## TASK REQUIREMENTS
Would you give the entries again word for word, with no pictures in the copy?

*** Block opens ***

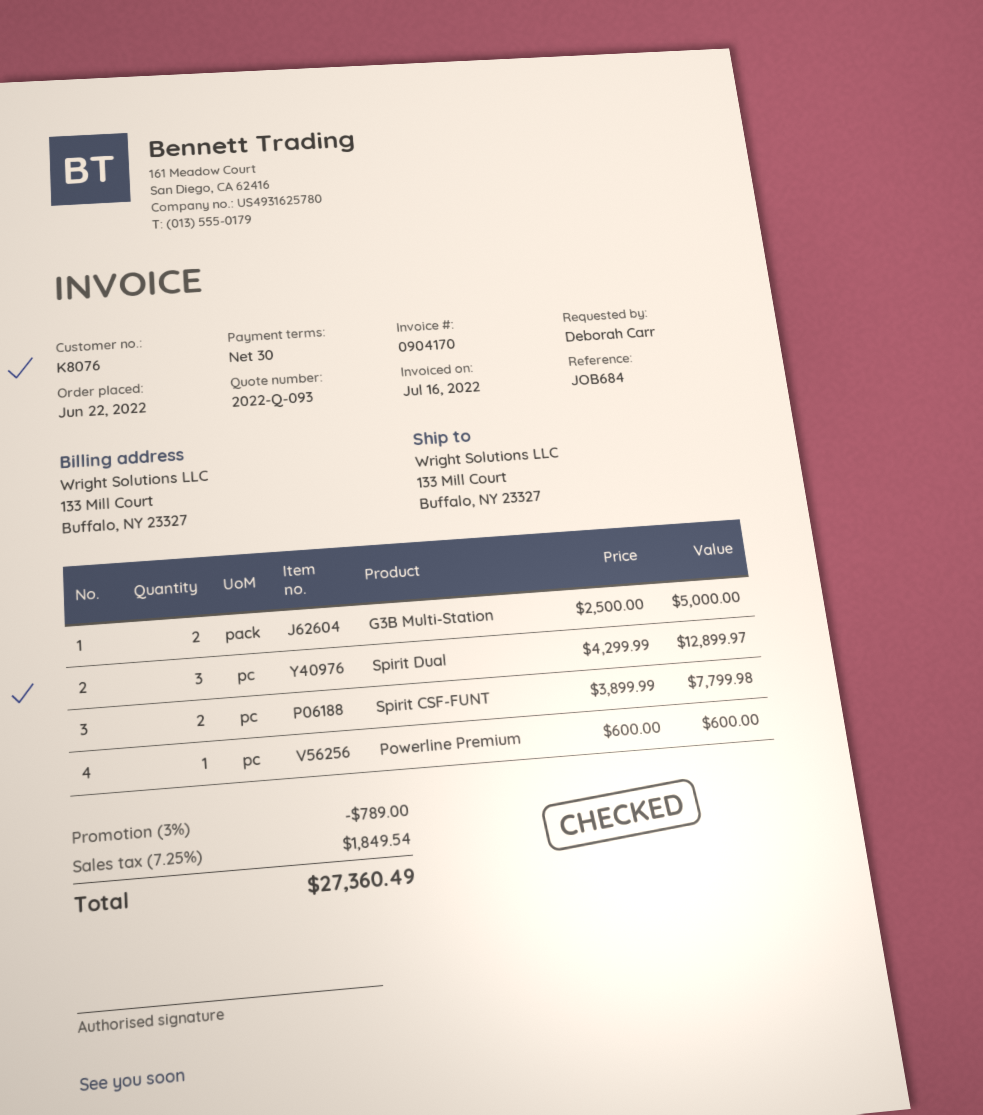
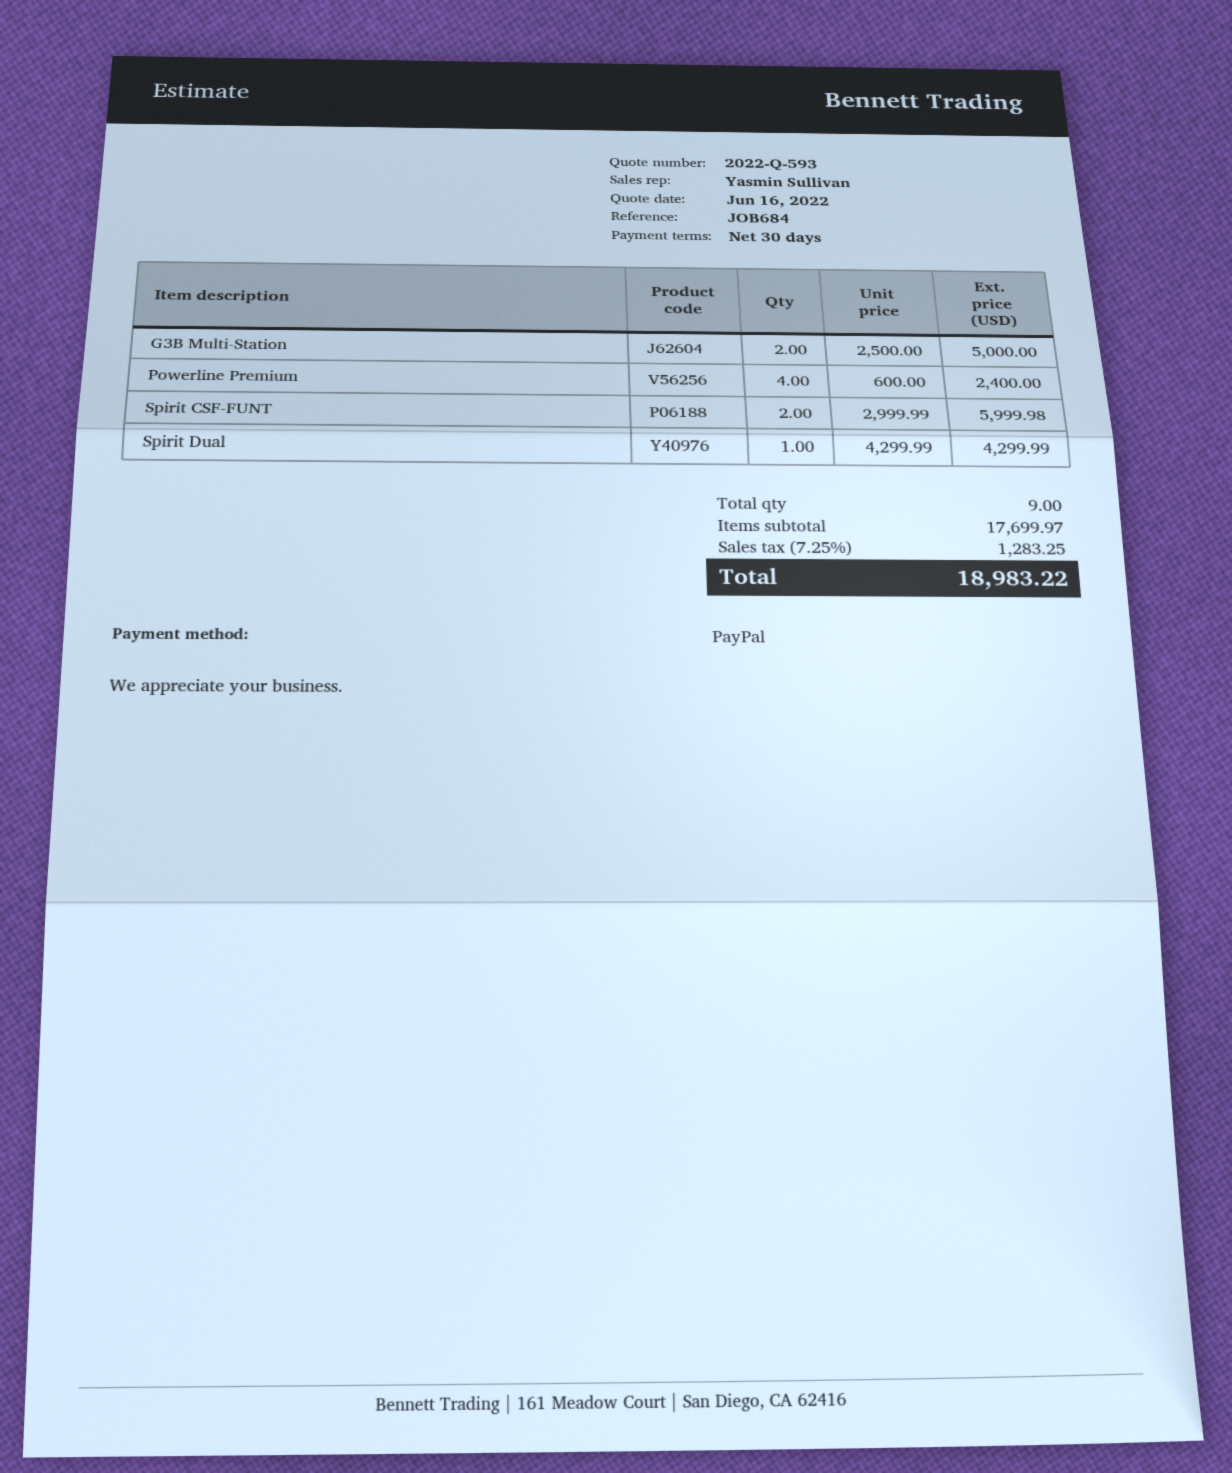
quote number: 2022-Q-093 -> 2022-Q-593
Spirit Dual: 3 x 4299.99 = 12899.97 -> 1 x 4299.99 = 4299.99
Spirit CSF-FUNT: 2 x 3899.99 = 7799.98 -> 2 x 2999.99 = 5999.98
Powerline Premium: 1 x 600.00 = 600.00 -> 4 x 600.00 = 2400.00
discount: 3% = 789.00 -> none
tax: 7.25% = 1849.54 -> 7.25% = 1283.25
total: 27360.49 -> 18983.22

*** Block closes ***

## SOLUTION
quote number: 2022-Q-093 -> 2022-Q-593
Spirit Dual: 3 x 4299.99 = 12899.97 -> 1 x 4299.99 = 4299.99
Spirit CSF-FUNT: 2 x 3899.99 = 7799.98 -> 2 x 2999.99 = 5999.98
Powerline Premium: 1 x 600.00 = 600.00 -> 4 x 600.00 = 2400.00
discount: 3% = 789.00 -> none
tax: 7.25% = 1849.54 -> 7.25% = 1283.25
total: 27360.49 -> 18983.22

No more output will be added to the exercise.